Re: Parsers for the UnicodeSet notation?

From: Eric Muller <>
Date: Wed, 23 Jul 2014 23:51:15 -0700

Thanks for the answers.

I take it from Steve's answer that Roozbeh's parser may work today but
may break tomorrow.

A couple of suggestions:

- a full "parser" of UnicodeSet is non-trivial, since it involves having
access to property values. That does not seem really necessary for
exemplars, so may be it would be good restrict the UnicodeSet there.

- alternatively, since the extent of a UnicodeSet can involve property
values, it means that the extent can depend on the Unicode version from
which those values come from. Which means that there ought to be a
Unicode version number in the CLDR data; it would be nice for that
number to be present in the data files (I don't see one in he.xml)
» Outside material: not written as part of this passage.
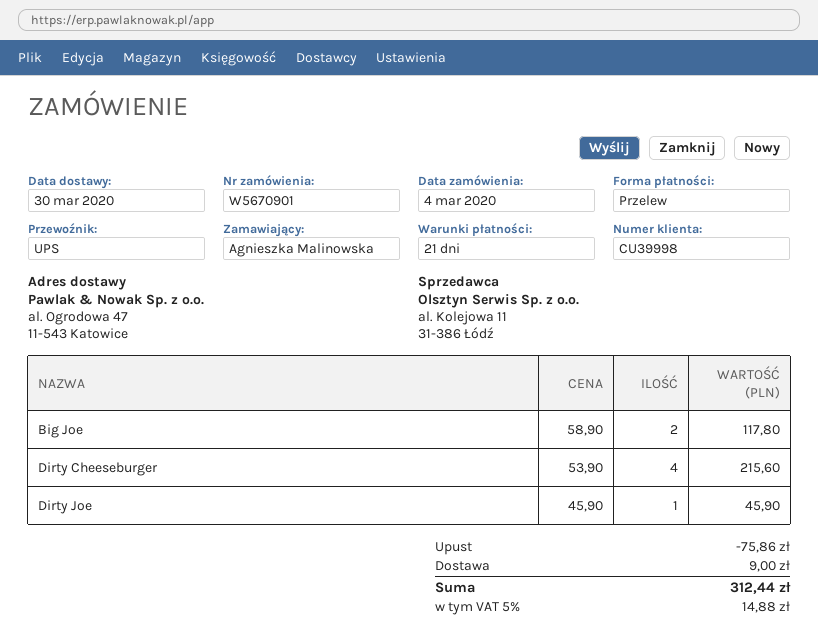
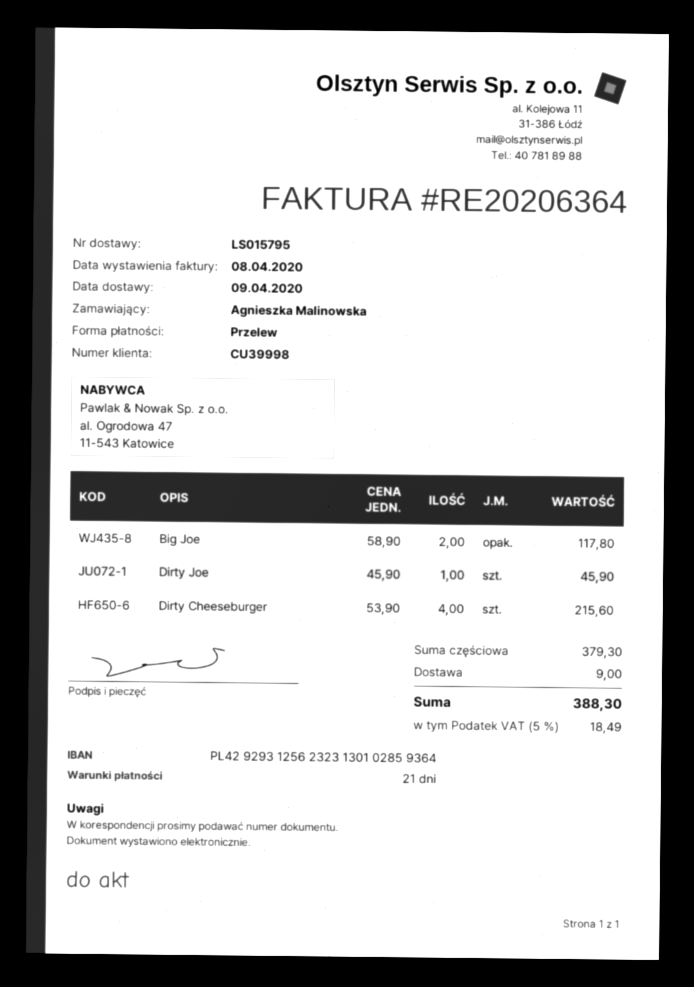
delivery date: 2020-03-30 -> 2020-04-09
discount: 75.86 -> none
tax: 5% = 14.88 -> 5% = 18.49
total: 312.44 -> 388.30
> Incidentally, I copy/pasted the punctuation exemplar characters for
> he.xml into the utility, and it reported that the set contains 8,130
> code points, including the ascii letters. Somehow, that seems
> incorrect. What did I do wrong?

Sorry, I took the UnicodeSet straight out of he/characters.json, without
handling the json serialization (or rather deserialization) of strings.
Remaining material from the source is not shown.